[R] about data problem
lily li
chocold12 at gmail.com
Wed Sep 21 01:22:41 CEST 2016
Thanks. The former method works. I confused character with factor.
Besides, I should use: dta$DischargeNum <- as.numeric( dta$Discharge )
instead of: dta$Discharge <- as.numeric( dta$Discharge )

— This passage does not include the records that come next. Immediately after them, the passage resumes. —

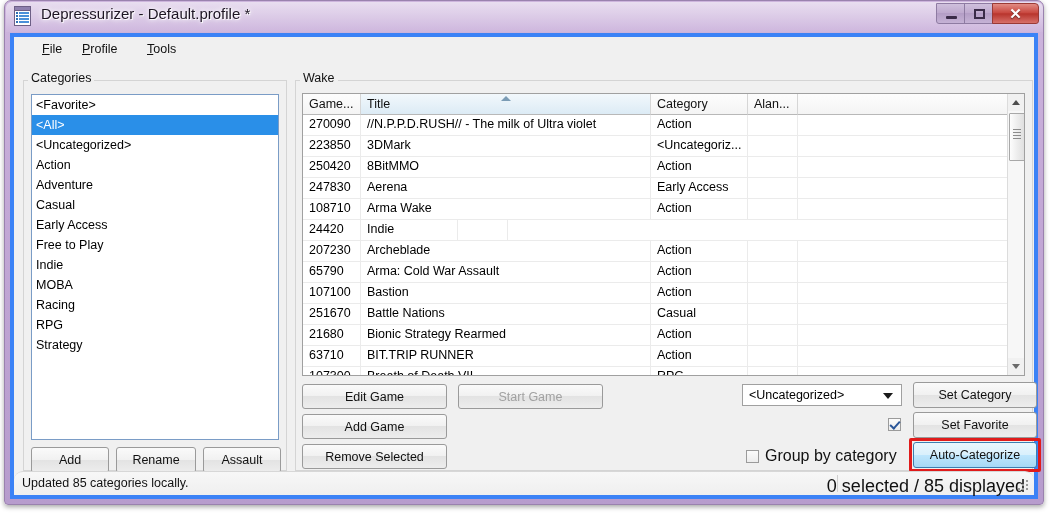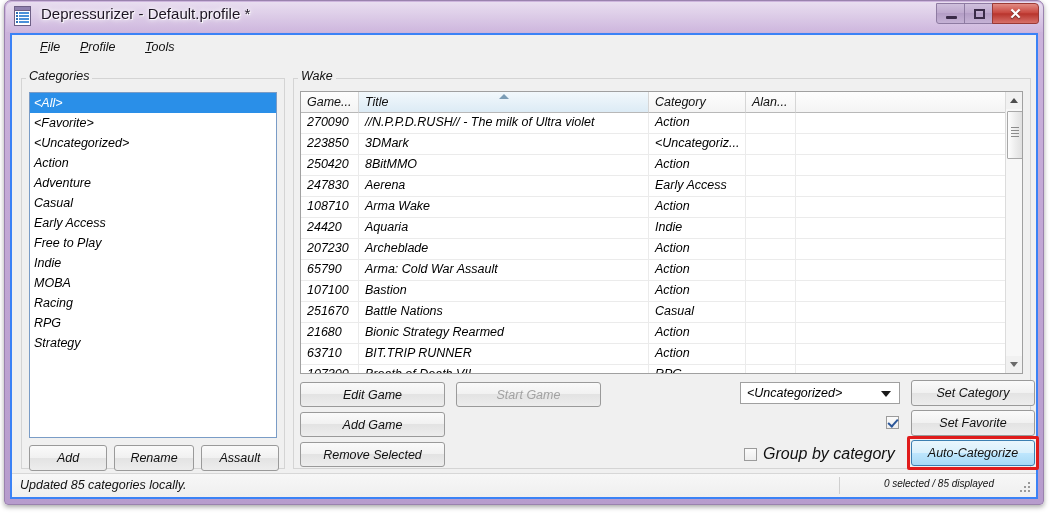--- a/index.html
+++ b/index.html
@@ -61,7 +61,7 @@
   
   .client{
     position:absolute;left:10px;top:33px;width:1028px;height:466px;
-    background:#f0f0f0;border:2px solid #3b82f6;box-sizing:border-box;font-style:italic;
+    background:#f0f0f0;border:4px solid #3b82f6;box-sizing:border-box;
   }
 
   

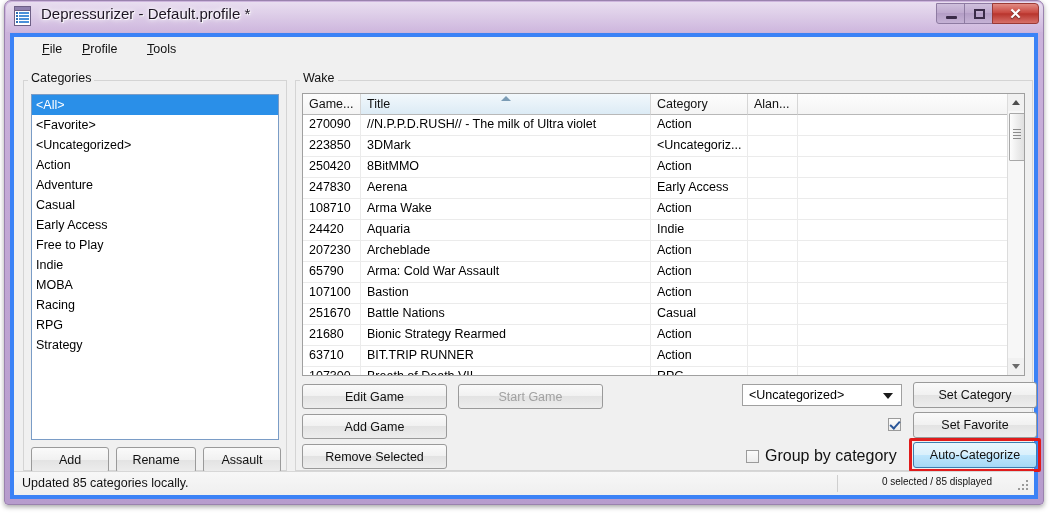--- a/index.html
+++ b/index.html
@@ -260,8 +260,8 @@
       <div class="gb-label">Categories</div>
 
       <div class="catlist">
+        <div class="cat-item">&lt;Favorite&gt;</div>
         <div class="cat-item sel">&lt;All&gt;</div>
-        <div class="cat-item">&lt;Favorite&gt;</div>
         <div class="cat-item">&lt;Uncategorized&gt;</div>
         <div class="cat-item">Action</div>
         <div class="cat-item">Adventure</div>

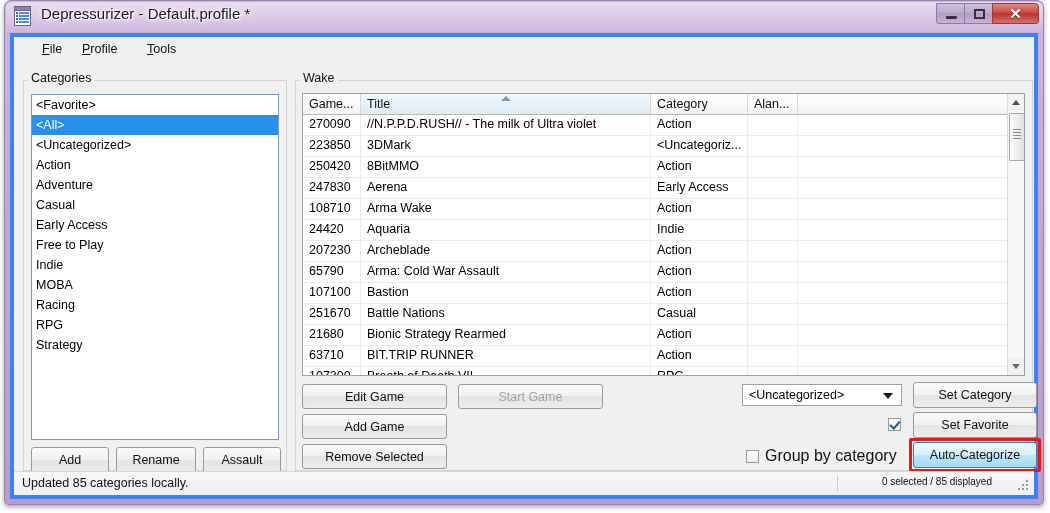--- a/index.html
+++ b/index.html
@@ -336,7 +336,6 @@
             </div>
             <div class="grid-row">
               <div class="gc c0">24420</div>
-              <div class="gc c1">Aquaria</div>
               <div class="gc c2">Indie</div>
               <div class="gc c3"></div>
               <div class="gc c4"></div>

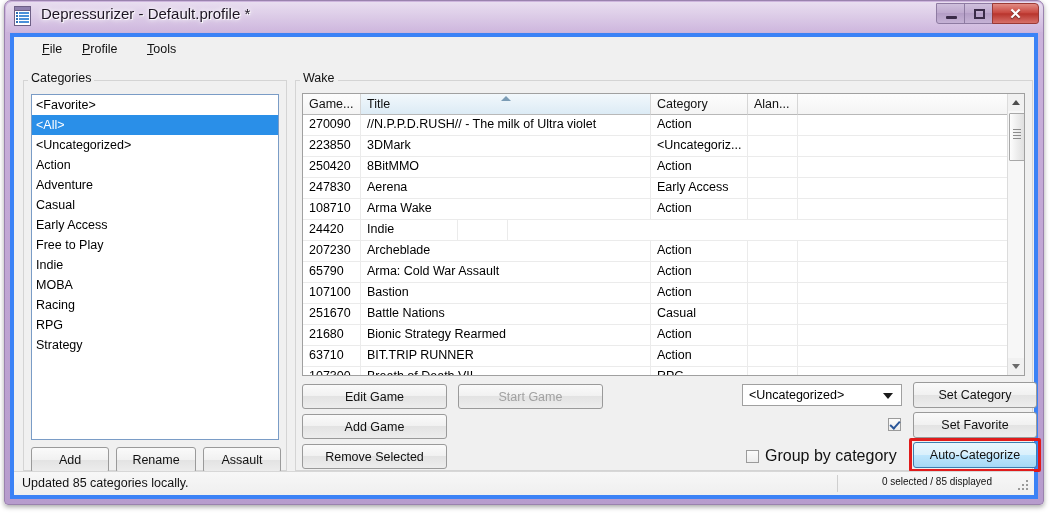--- a/index.html
+++ b/index.html
@@ -200,7 +200,7 @@
   .statusbar{
     position:absolute;left:0;bottom:0;width:100%;height:24px;
     background:linear-gradient(180deg,#f7f7f7,#efefef);
-    border-top:1px solid #d7d7d7;box-sizing:border-box;
+    border-top:1px solid #d7d7d7;box-sizing:border-box;border-radius:9px;
   }
   .status-left{position:absolute;left:8px;top:4px;font-size:12.5px;color:#111;white-space:nowrap;}
   .status-sep{position:absolute;right:196px;top:3px;width:1px;height:17px;background:#cfcfcf;}

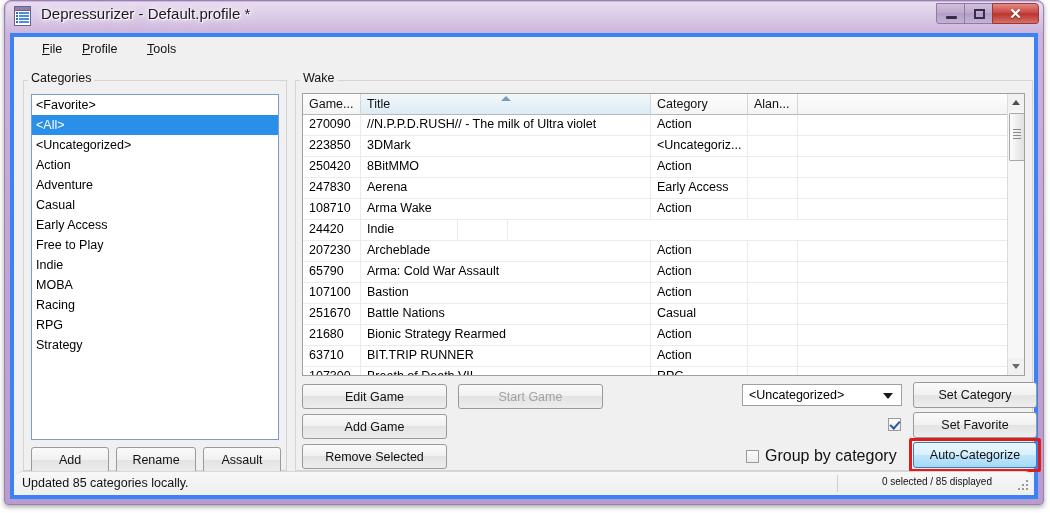--- a/index.html
+++ b/index.html
@@ -204,7 +204,7 @@
   }
   .status-left{position:absolute;left:8px;top:4px;font-size:12.5px;color:#111;white-space:nowrap;}
   .status-sep{position:absolute;right:196px;top:3px;width:1px;height:17px;background:#cfcfcf;}
-  .status-right{position:absolute;right:42px;top:4px;font-size:10px;color:#111;white-space:nowrap;}
+  .status-right{position:absolute;right:9px;top:4px;font-size:18px;color:#111;white-space:nowrap;}
   .grip{position:absolute;right:4px;bottom:3px;width:13px;height:13px;}
   .grip i{position:absolute;width:2px;height:2px;background:#9a9a9a;}
 </style>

On Tue, Sep 20, 2016 at 5:18 PM, Jeff Newmiller <jdnewmil at dcn.davis.ca.us>
wrote:
> Which means it avoided converting to factor... Success!
>
> Note that the column apparently has garbage characters in one or more of
> the rows, which should be evident when you LOOK AT THE CHARACTERS in the
> column. They should all be numeric symbols, plus or minus, and perhaps
> decimal points. If they are not, then the conversion to numeric will be
> incomplete. See my other message. You have the choice of editing the file
> (may have concerns with traceability), or you can write R code that removes
> the garbage characters using gsub.
> --
> Sent from my phone. Please excuse my brevity.
>
> On September 20, 2016 4:09:02 PM PDT, lily li <chocold12 at gmail.com> wrote:
> >Yes, I tried to add this statement when reading the dataset.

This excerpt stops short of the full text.